Between Shifts Theatre wins multiple awards 

Arts news: Horrorfest returns; Expressions talent show puts youth centre stage

click to enlarge PHOTO SUBMITTED - winning smiles Between Shifts Theatre Society recently won big at the North Shore Zone Festival.
  • photo submitted
  • winning smiles Between Shifts Theatre Society recently won big at the North Shore Zone Festival.

Between Shifts Theatre Society is heading to Theatre BC's Mainstage Festival after winning several awards at the North Shore Zone Festival earlier this month for its production of The Gravitational Pull of Bernice Trimble.

The Squamish theatre company originally staged the play—about a family dealing with early onset Alzheimer's—at the Eagle Eye Community Theatre in April.

Claire Lindsay won Best Supporting Actress for her role as the eldest sibling and Todd Weitzel won Best Supporting Actor for portraying the youngest sibling. Michael Hewitt also won for Best Sound and Best Lighting, while the production team of eight also won for Best Crew.

Barbara Stover, the theatre company's props manager, won The Unsung Hero Award. "The Unsung Hero Award is presented to one nominee from the zone to recognize their significant contribution to theatre over the years and it couldn't have gone to a more deserving crew member of BST," says Kathy Daniels, artistic director of the society, in a release. "Barbara is truly our unsung hero, working tirelessly on every component of every production we do, finding and building props, and as the secretary of our board of directors."

The Mainstage Festival will take place in Vernon from June 29 to July 7. Between Shifts is looking for sponsorship to help attend it as well as to purchase a container to store props and costumes. For more visit betweenshiftstheatre.com.

Horrorfest returns

Mark your calendars: the Heavy Hitting HorrorFest is returning for its 15th instalment on Oct. 30.

The event—which screens short, local, B-grade horror films that are overwhelmingly for adults-only—last took place in 2015 at the Whistler Conference Centre. But according to its website, the festival is set for a resurrection in 2018.

"Break out the fake blood and start thinking about how to light your shower scene," it says. "Heavy Hitting HorrorFest is back."

Feet Banks (Pique's film columnist) and his friend, the late local artist Chili Thom, first launched the festival back in 2002. It's taken a few breaks since then, but is set to return in all its gory glory at the Maury Young Arts Centre.
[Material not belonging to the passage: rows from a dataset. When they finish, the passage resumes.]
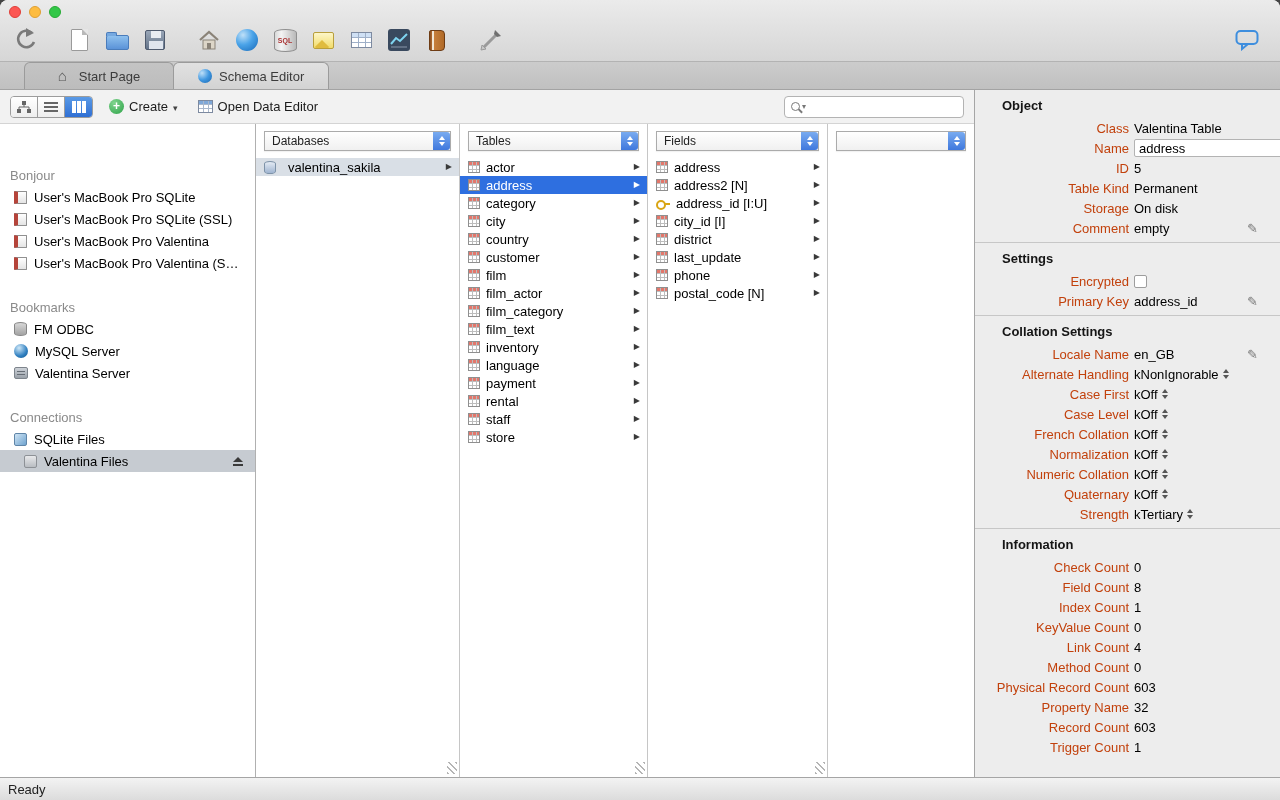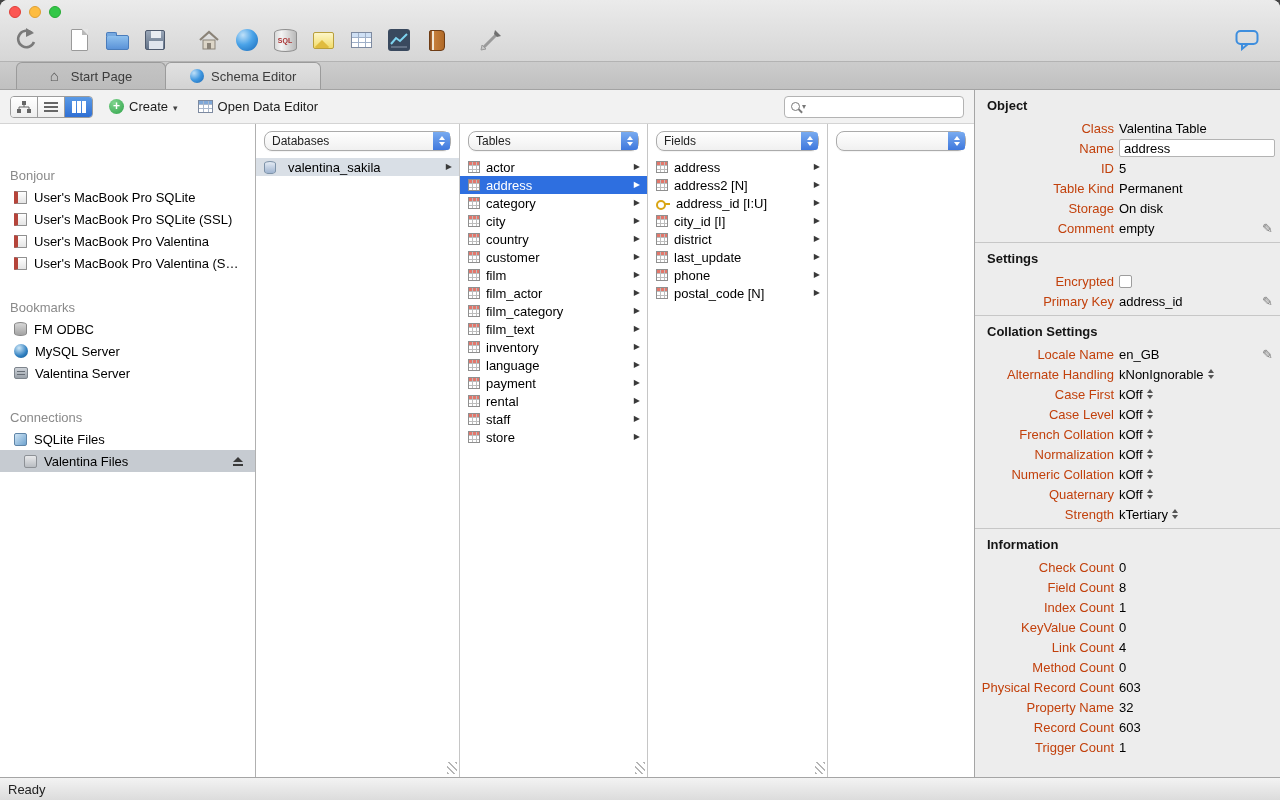--- a/index.html
+++ b/index.html
@@ -39,7 +39,7 @@
   .chat { margin-left:auto; }
 
   
-  .tabbar { height:28px; flex:none; background:linear-gradient(#cccccc,#c0c0c0); border-bottom:1px solid #a3a3a3; display:flex; align-items:center; padding-left:16px; }
+  .tabbar { height:28px; flex:none; background:linear-gradient(#cccccc,#c0c0c0); border-bottom:1px solid #a3a3a3; display:flex; align-items:center; padding-left:24px; }
   .tab { height:27px; display:flex; align-items:center; justify-content:center; gap:7px; padding:0 24px; min-width:150px;
          border:1px solid #9b9b9b; border-bottom:none; border-radius:6px 6px 0 0; background:linear-gradient(#c4c4c4,#bcbcbc);
          color:#3c3c3c; margin-right:-1px; }

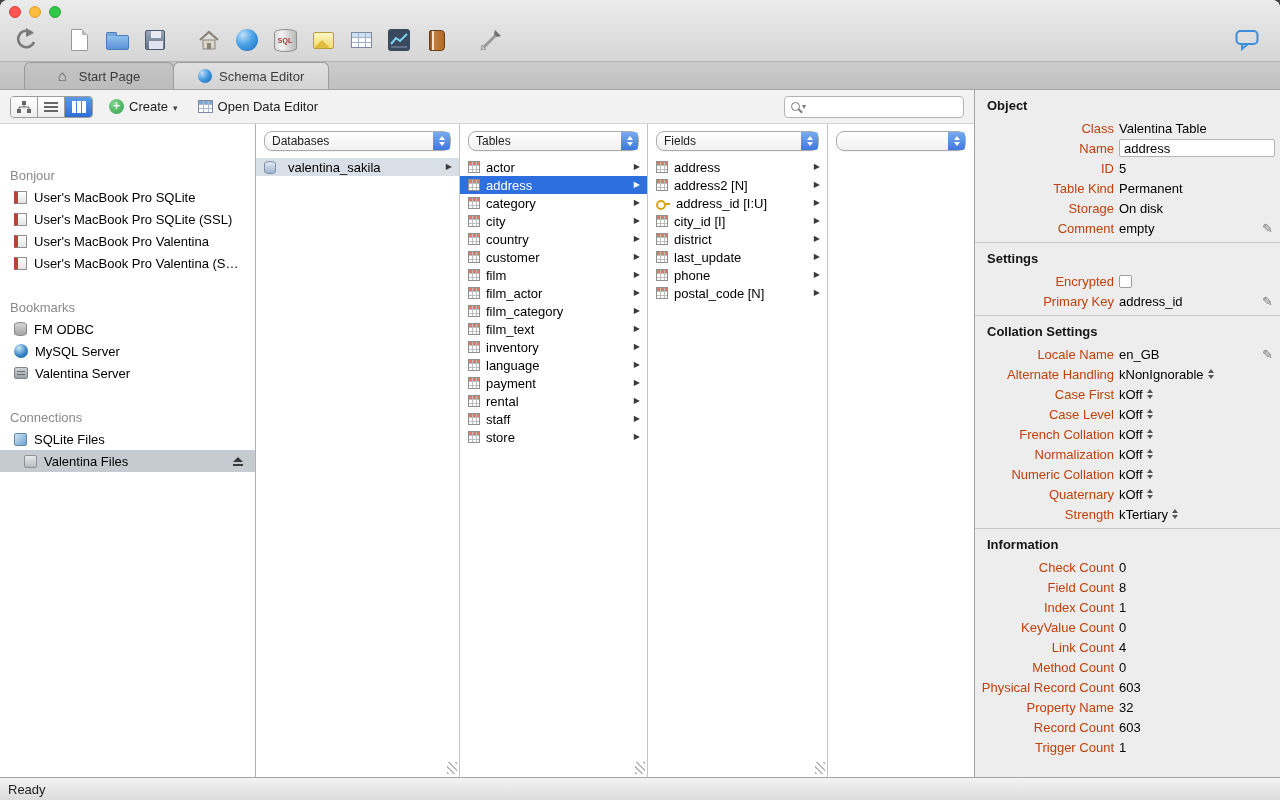--- a/index.html
+++ b/index.html
@@ -120,7 +120,7 @@
 
   
   .inspector { width:305px; flex:none; background:#ededed; overflow:hidden; }
-  .insp-sec { padding:6px 0 4px; border-bottom:1px solid #c7c7c7; }
+  .insp-sec { padding:6px 15px 4px; border-bottom:1px solid #c7c7c7; }
   .insp-sec:last-child { border-bottom:none; }
   .insp-title { font-weight:bold; color:#151515; padding:2px 12px 4px; height:22px; }
   .insp-row { display:flex; align-items:center; min-height:20px; padding:0 26px 0 4px; position:relative; }

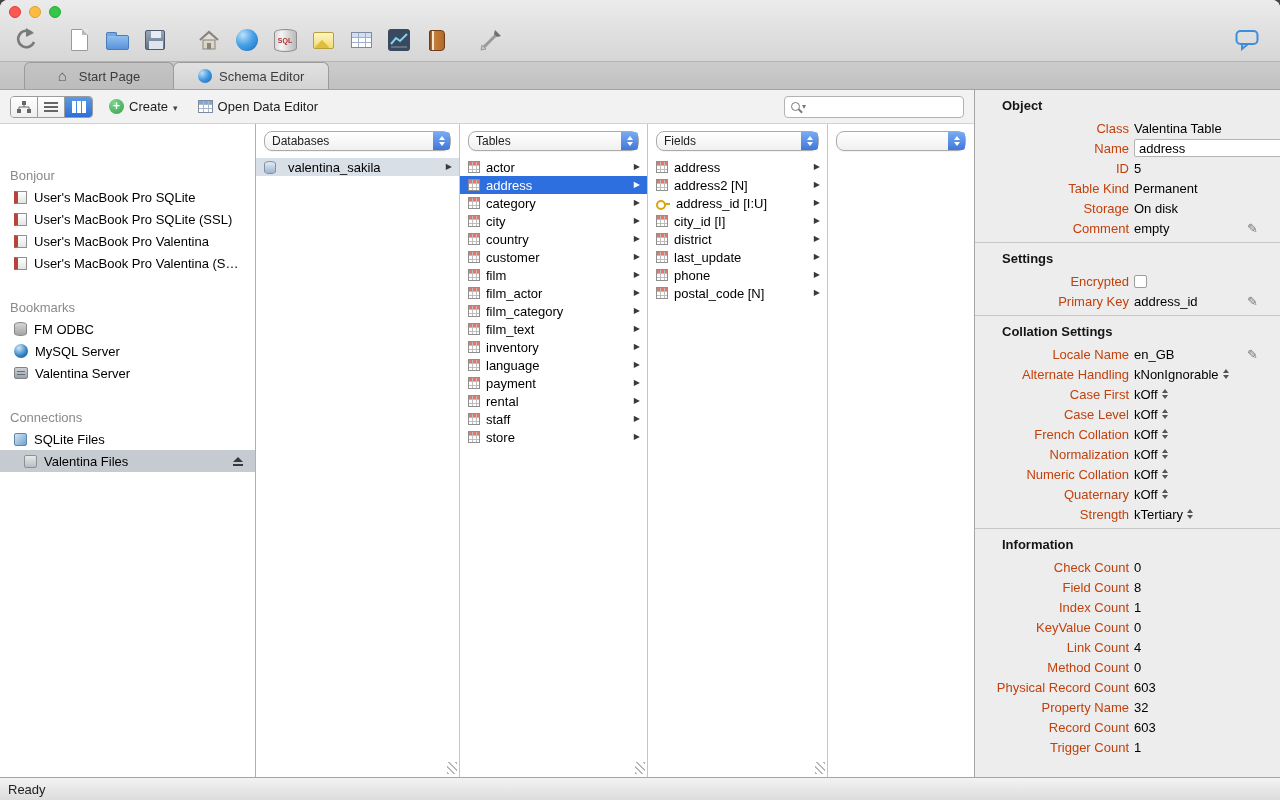--- a/index.html
+++ b/index.html
@@ -96,7 +96,7 @@
   .col { border-right:1px solid #c6c6c6; display:flex; flex-direction:column; position:relative; flex:none; }
   .col.c1 { width:204px; } .col.c2 { width:188px; } .col.c3 { width:180px; } .col.c4 { flex:1; border-right:none; }
   .col-head { padding:7px 8px 5px; flex:none; }
-  .popup { height:20px; border:1px solid #ababab; border-radius:8px; background:linear-gradient(#fff,#f0f0f0); display:flex; align-items:center; font-size:12px; color:#222; padding-left:7px; box-shadow:0 1px 1px rgba(0,0,0,.05); }
+  .popup { height:20px; border:1px solid #ababab; border-radius:0; background:linear-gradient(#fff,#f0f0f0); display:flex; align-items:center; font-size:12px; color:#222; padding-left:7px; box-shadow:0 1px 1px rgba(0,0,0,.05); }
   .popup-cap { margin-left:auto; width:17px; align-self:stretch; background:linear-gradient(#79abf0,#3f78dd); border-radius:0 3px 3px 0; display:flex; flex-direction:column; align-items:center; justify-content:center; gap:2px; }
   .tri-u { width:0; height:0; border-left:3px solid transparent; border-right:3px solid transparent; border-bottom:4px solid #fff; }
   .tri-d { width:0; height:0; border-left:3px solid transparent; border-right:3px solid transparent; border-top:4px solid #fff; }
To keep track of ticket details—or information on how to submit a film—visit heavyhitting.com.

Expressions Talent Show debuts

Young, talented Whistlerites are set to perform at the first Expressions Talent Show on Wednesday, May 23.

"It's an exciting chance for us to offer the stage to a variety of youth," says Stephanie McColm, programs and events assistant at Arts Whistler. "Each performer got to work with Ira Pettle one-on-one to help workshop the pieces they brought in. He gave them tips and techniques and then they could take the coaching and come back for the dress rehearsal and get a feel for the stage, some of them for the first time."

A total of eight youth—most between the ages of 13 and 18—will sing, dance and perform at the show, which takes place at the Maury Young Arts Centre from 7 p.m. until 9 p.m.

The event is free and open to the public. "We want to keep it low key," McColm says. "The evening is going to be more of a coffeehouse-style talent night. Hopefully we can get a good, local vibe going."